◆ Given data

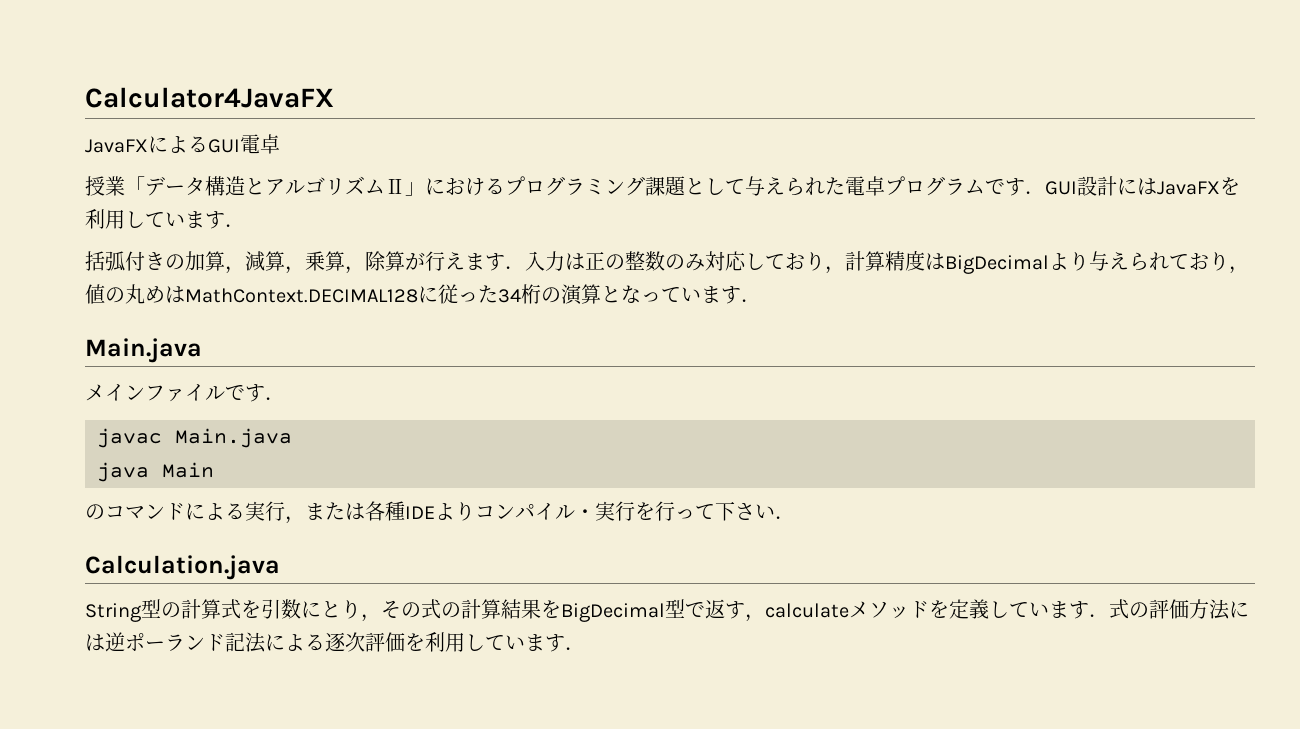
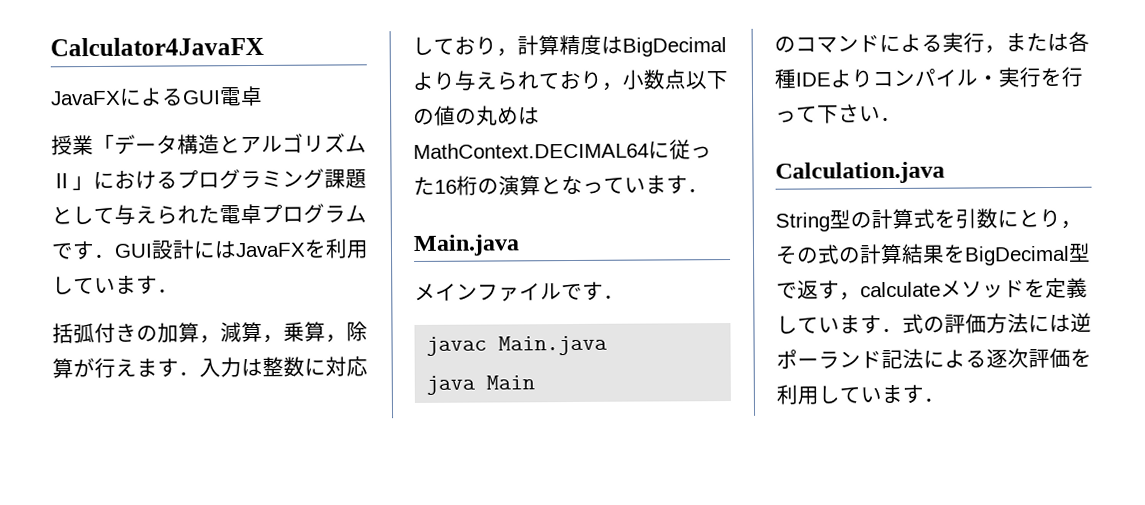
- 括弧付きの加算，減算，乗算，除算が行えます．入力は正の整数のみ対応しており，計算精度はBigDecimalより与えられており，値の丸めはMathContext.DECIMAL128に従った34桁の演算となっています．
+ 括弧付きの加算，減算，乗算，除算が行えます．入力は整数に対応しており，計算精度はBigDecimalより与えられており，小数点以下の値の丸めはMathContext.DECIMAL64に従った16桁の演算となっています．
==
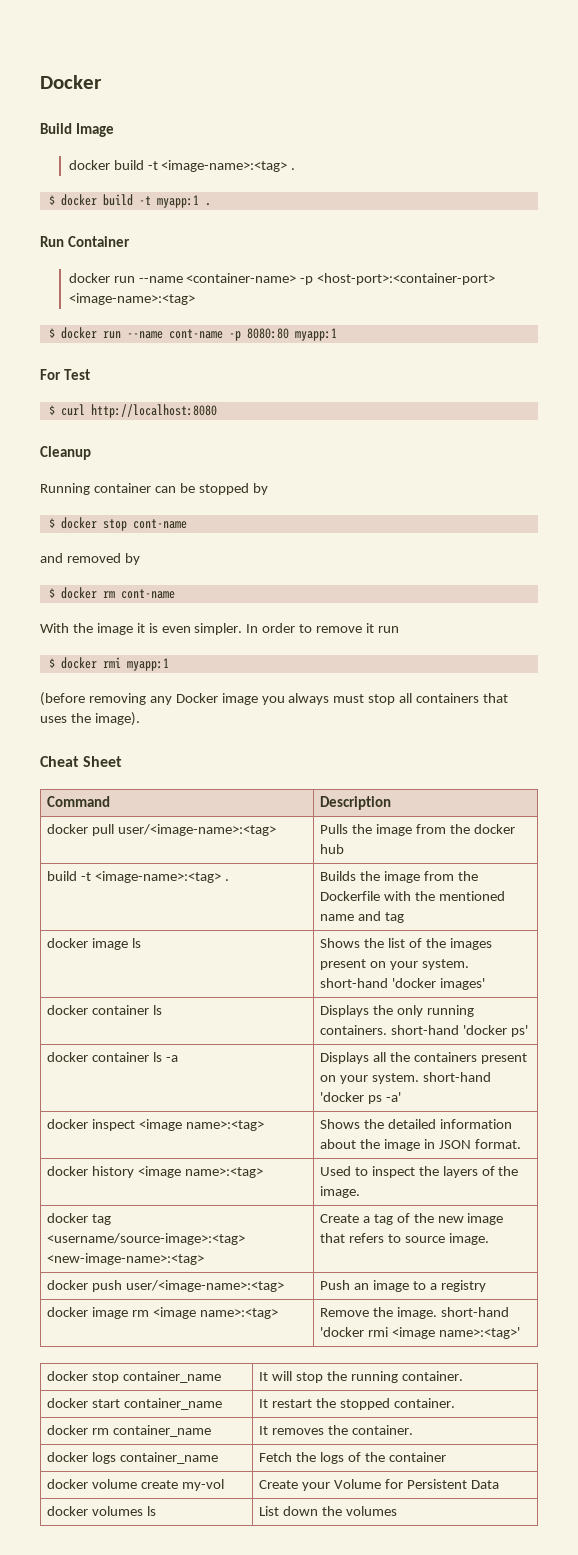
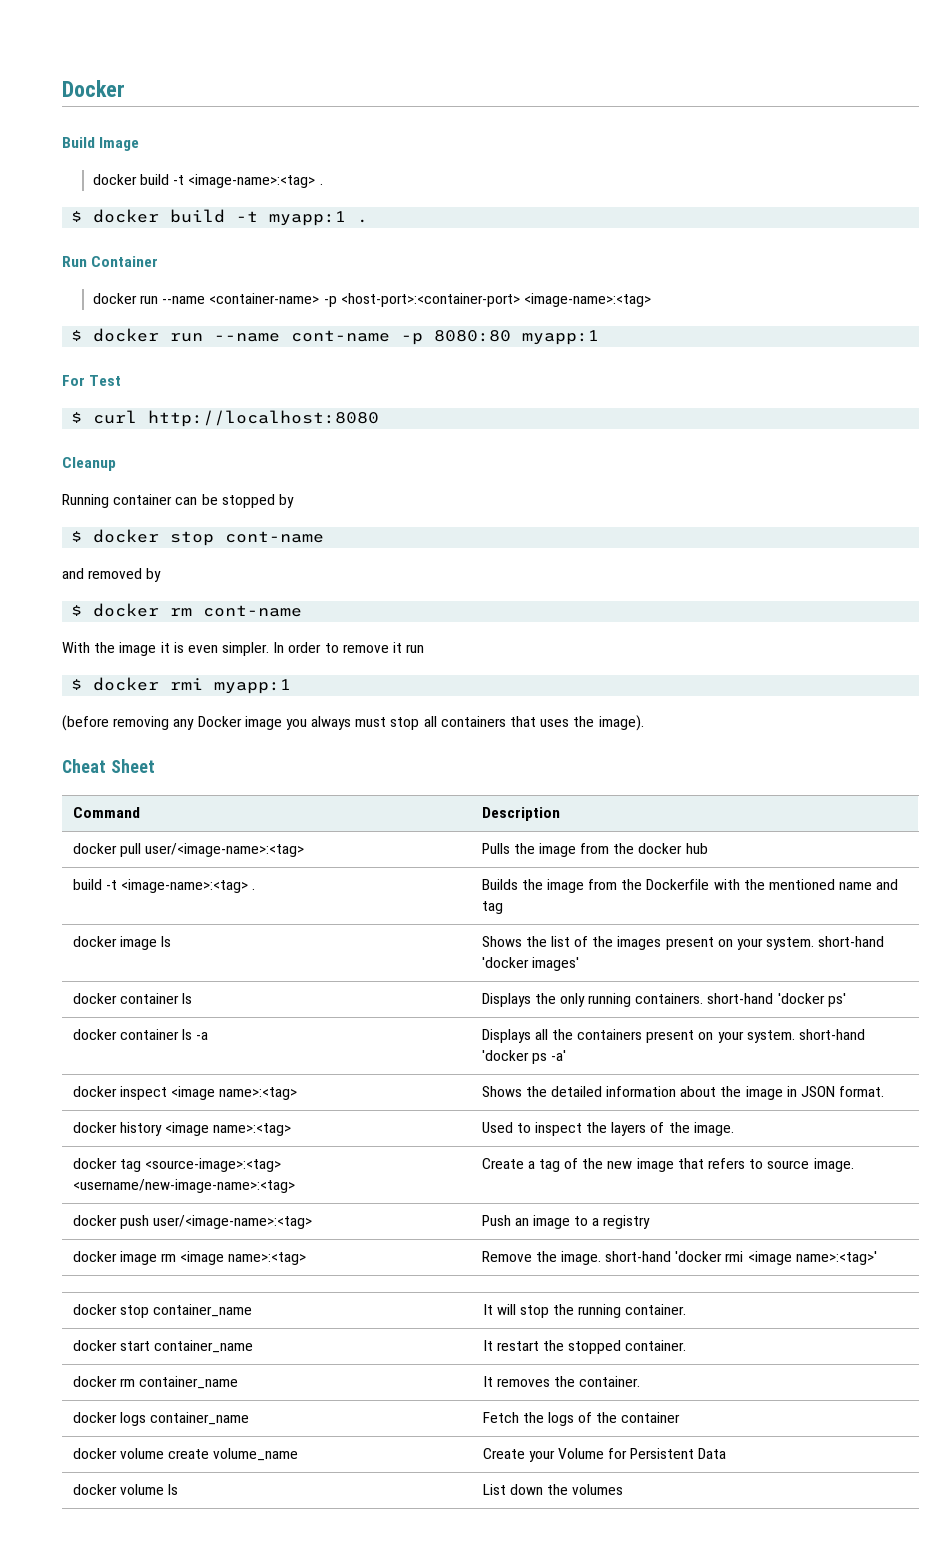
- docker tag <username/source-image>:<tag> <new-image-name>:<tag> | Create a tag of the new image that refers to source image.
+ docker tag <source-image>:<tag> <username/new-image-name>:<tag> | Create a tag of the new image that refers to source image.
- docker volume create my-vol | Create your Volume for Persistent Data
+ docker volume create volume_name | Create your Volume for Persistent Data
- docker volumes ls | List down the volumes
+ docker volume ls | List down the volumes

◆ What you have to do
Taking the material above, extract exactly and only the lines from the line with "- docker volume create" to the line with "volume ls | List down the volumes", inclusive of both.

◆ Result of this exercise
- docker volume create my-vol | Create your Volume for Persistent Data
+ docker volume create volume_name | Create your Volume for Persistent Data
- docker volumes ls | List down the volumes
+ docker volume ls | List down the volumes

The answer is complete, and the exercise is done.